Enfin, une copie de ce contrat doit être transmise au salarié porté.

Le statut du « salarié porté »

Le salarié porté doit justifier d'une expertise, d'une qualification et d'une autonomie qui lui permettent de rechercher lui-même ses clients et de convenir avec eux des conditions d'exécution de sa prestation et de son prix.

L'entreprise de portage n'est pas tenue de fournir du travail au salarié porté.

Par contre, elle est tenue de lui fournir un contrat de travail et de lui assurer une rémunération mensuelle minimale :

Contrat de travail

Le contrat de travail conclu entre l'entreprise de portage salarial et le salarié porté peut être un CDD ou un CDI. Il doit être obligatoirement écrit et doit comporter un certain nombre de mentions obligatoires.

S'il s'agit d'un CDD, le contrat doit en principe comporter un terme fixé avec précision dès sa conclusion. Toutefois, il peut ne pas comporter de terme précis lorsque le terme de l'objet pour lequel il a été conclu n'est pas connu. Il est alors conclu pour une durée minimale et il a pour terme la réalisation de l'objet pour lequel il a été conclu.

Par ailleurs, ce CDD est renouvelable une fois pour une durée déterminée, mais sa durée totale ne peut excéder 18 mois, renouvellement inclus. Toutefois,  afin de permettre au salarié porté de prospecter de nouveaux clients, le terme du contrat peut être reporté par accord entre l'entreprise de portage salarial et le salarié porté pour une durée maximale de trois mois.

Rémunération

Le salarié porté bénéficie d'une rémunération minimale définie par accord de branche étendu. Mais faute d'un tel accord, le montant de cette rémunération minimale ne peut être inférieur, mensuellement et pour une activité à temps plein, à 75 % de la valeur mensuelle du plafond de la sécurité sociale (soit 2.377,50 € par mois en 2015).

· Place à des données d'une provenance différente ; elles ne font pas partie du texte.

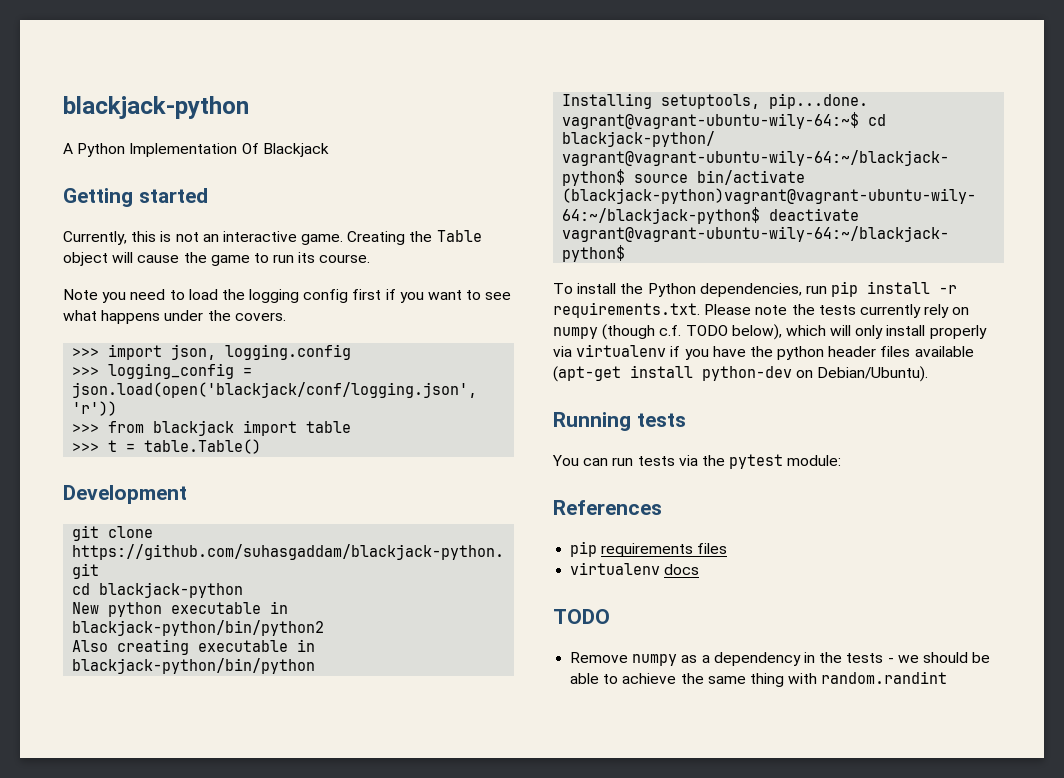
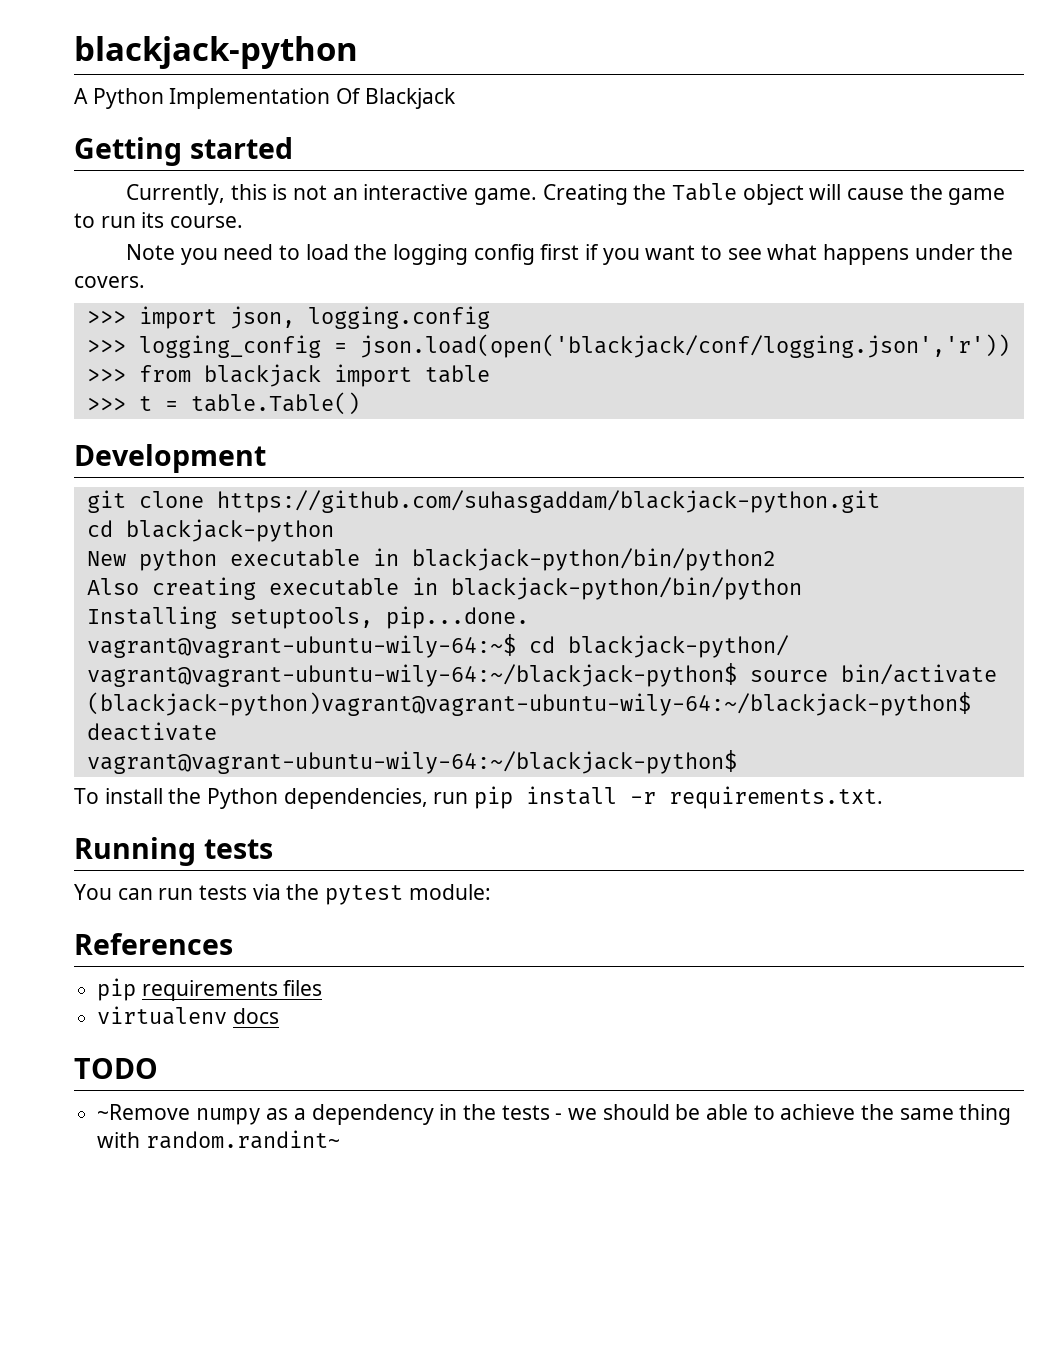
- To install the Python dependencies, run pip install -r requirements.txt. Please note the tests currently rely on numpy (though c.f. TODO below), which will only install properly via virtualenv if you have the python header files available (apt-get install python-dev on Debian/Ubuntu).
+ To install the Python dependencies, run pip install -r requirements.txt.
- Remove numpy as a dependency in the tests - we should be able to achieve the same thing with random.randint
+ ~Remove numpy as a dependency in the tests - we should be able to achieve the same thing with random.randint~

Les conditions du recours à un salarié porté par les entreprises clientes

L'entreprise cliente ne peut avoir recours à un salarié porté que pour l'exécution d'une tâche occasionnelle ne relevant pas de son activité normale et permanente, ou pour une prestation ponctuelle nécessitant une expertise dont elle ne dispose pas.

En outre, la durée de cette prestation ne peut excéder 36 mois.

Par ailleurs, la prestation du salarié porté dans l'entreprise cliente ne peut avoir pour objet :

  • ni de remplacer un salarié dont le contrat de travail est suspendu à la suite d'un conflit collectif de travail ;
  • ni d'effectuer certains travaux particulièrement dangereux figurant sur la liste prévue à l'article D. 4154-1 (ex : amiante, agents chimiques, poussières, rayons ionisants, désinsectisation des bois, etc.) sauf autorisation de la DIRRECTE  ;

Enfin, les activités de services à la personne ne peuvent faire l'objet d'un contrat de travail en portage salarial.

Source : Ordonnance n° 2015-380 du 2 avril 2015, J.O. du 3.